DATA FOR PROCESSING Block Start

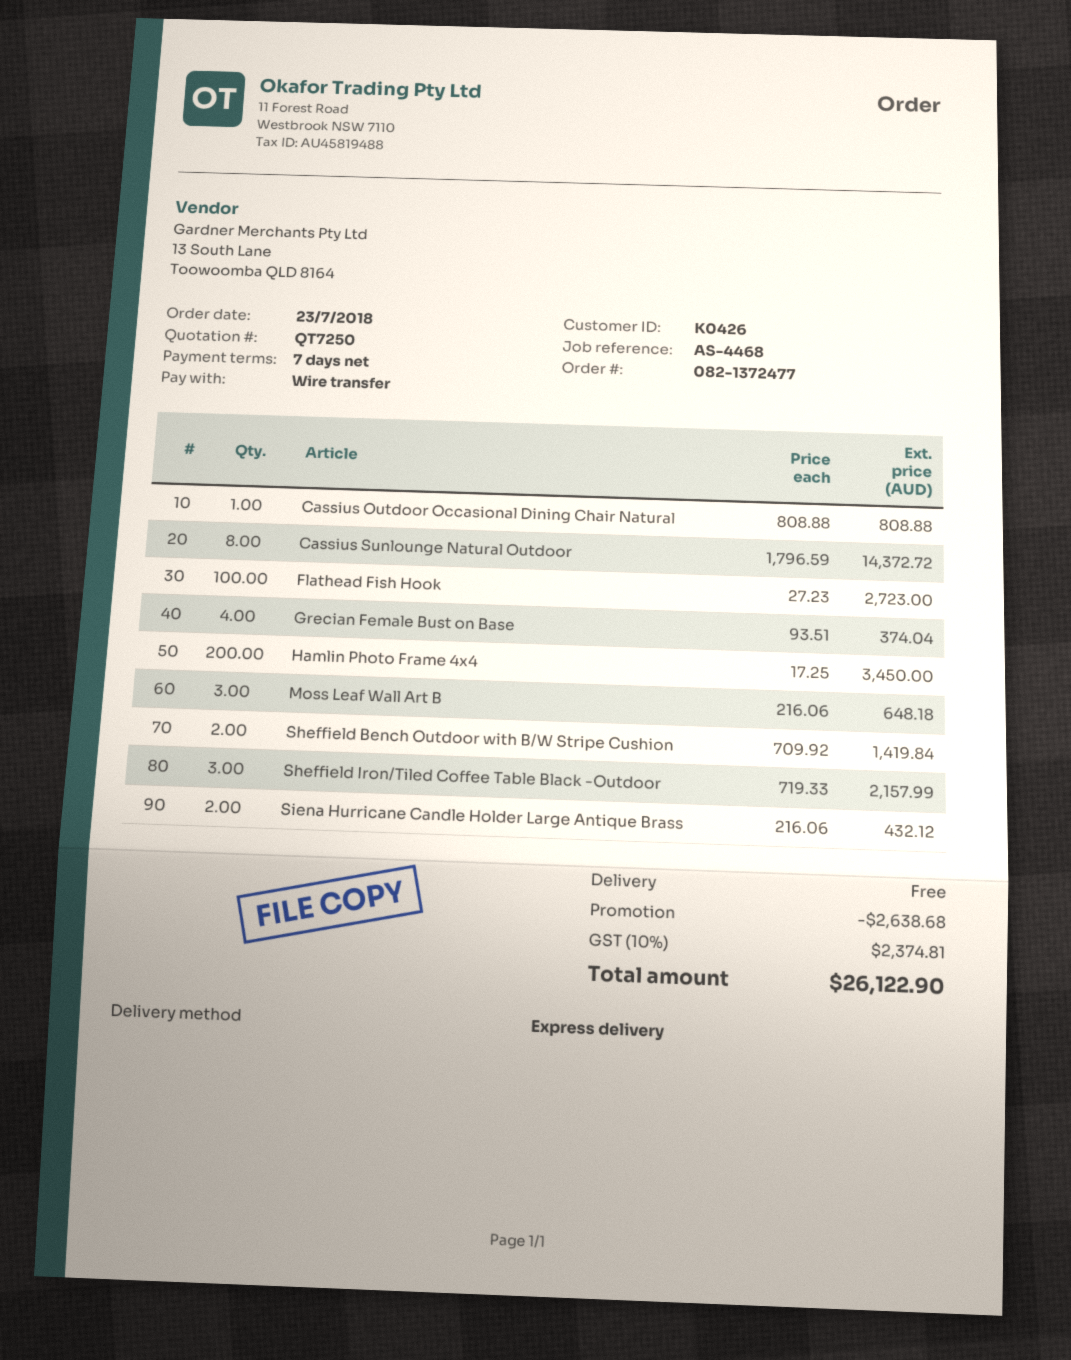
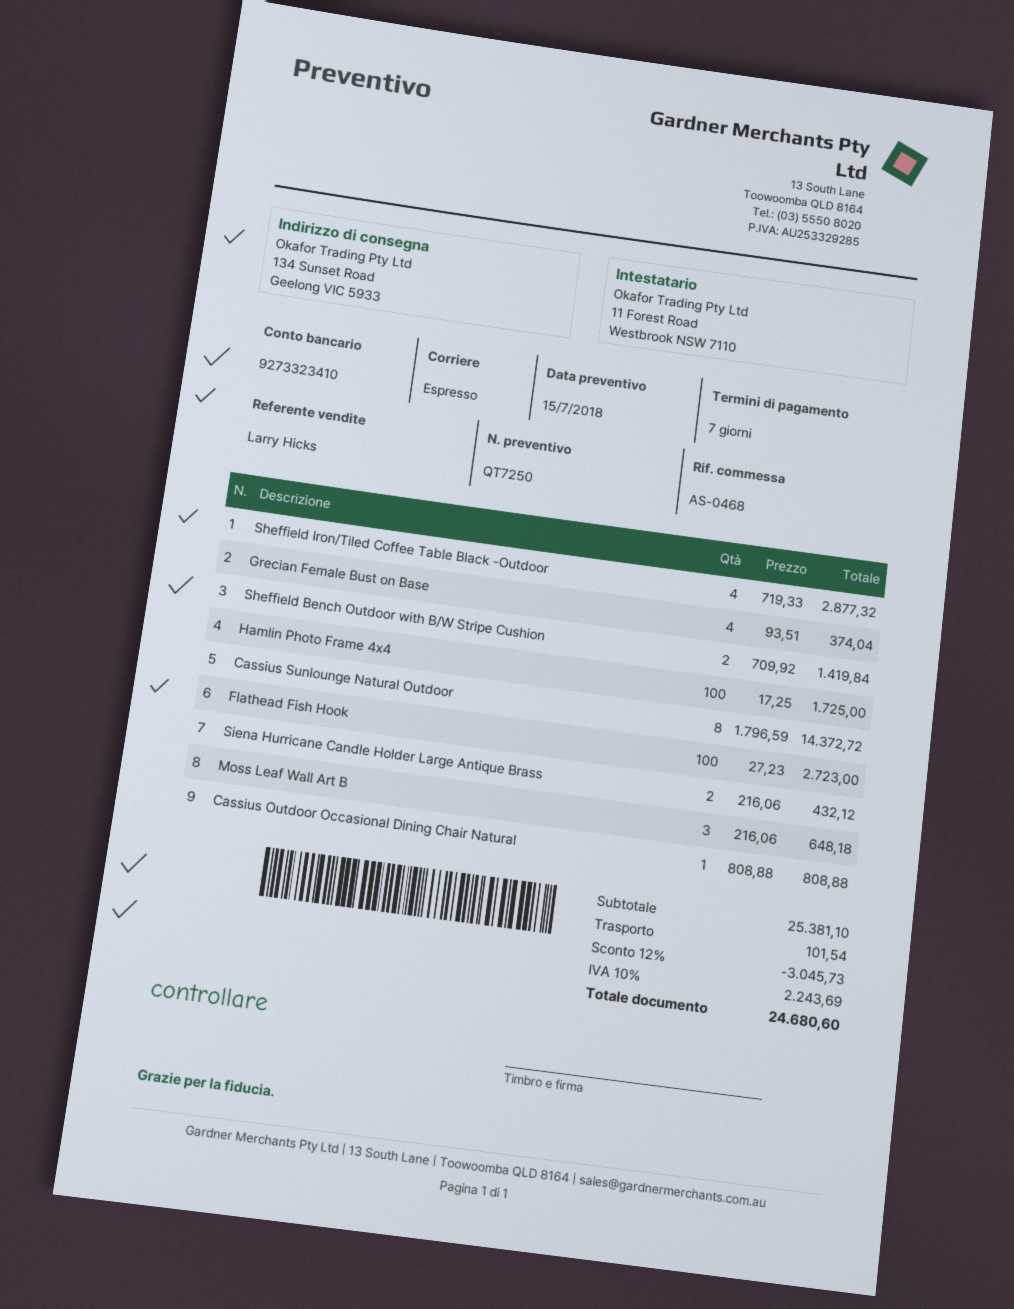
reference: AS-4468 -> AS-0468
Hamlin Photo Frame 4x4: 200 x 17.25 = 3450.00 -> 100 x 17.25 = 1725.00
Sheffield Iron/Tiled Coffee Table Black -Outdoor: 3 x 719.33 = 2157.99 -> 4 x 719.33 = 2877.32
discount: 2638.68 -> 3045.73
shipping: 0.00 -> 101.54
tax: 10% = 2374.81 -> 10% = 2243.69
total: 26122.90 -> 24680.60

DATA FOR PROCESSING Block End

ACTIVITY
From the first line to the last, set down the data exactly, without the pictures.

TASK RESPONSE
reference: AS-4468 -> AS-0468
Hamlin Photo Frame 4x4: 200 x 17.25 = 3450.00 -> 100 x 17.25 = 1725.00
Sheffield Iron/Tiled Coffee Table Black -Outdoor: 3 x 719.33 = 2157.99 -> 4 x 719.33 = 2877.32
discount: 2638.68 -> 3045.73
shipping: 0.00 -> 101.54
tax: 10% = 2374.81 -> 10% = 2243.69
total: 26122.90 -> 24680.60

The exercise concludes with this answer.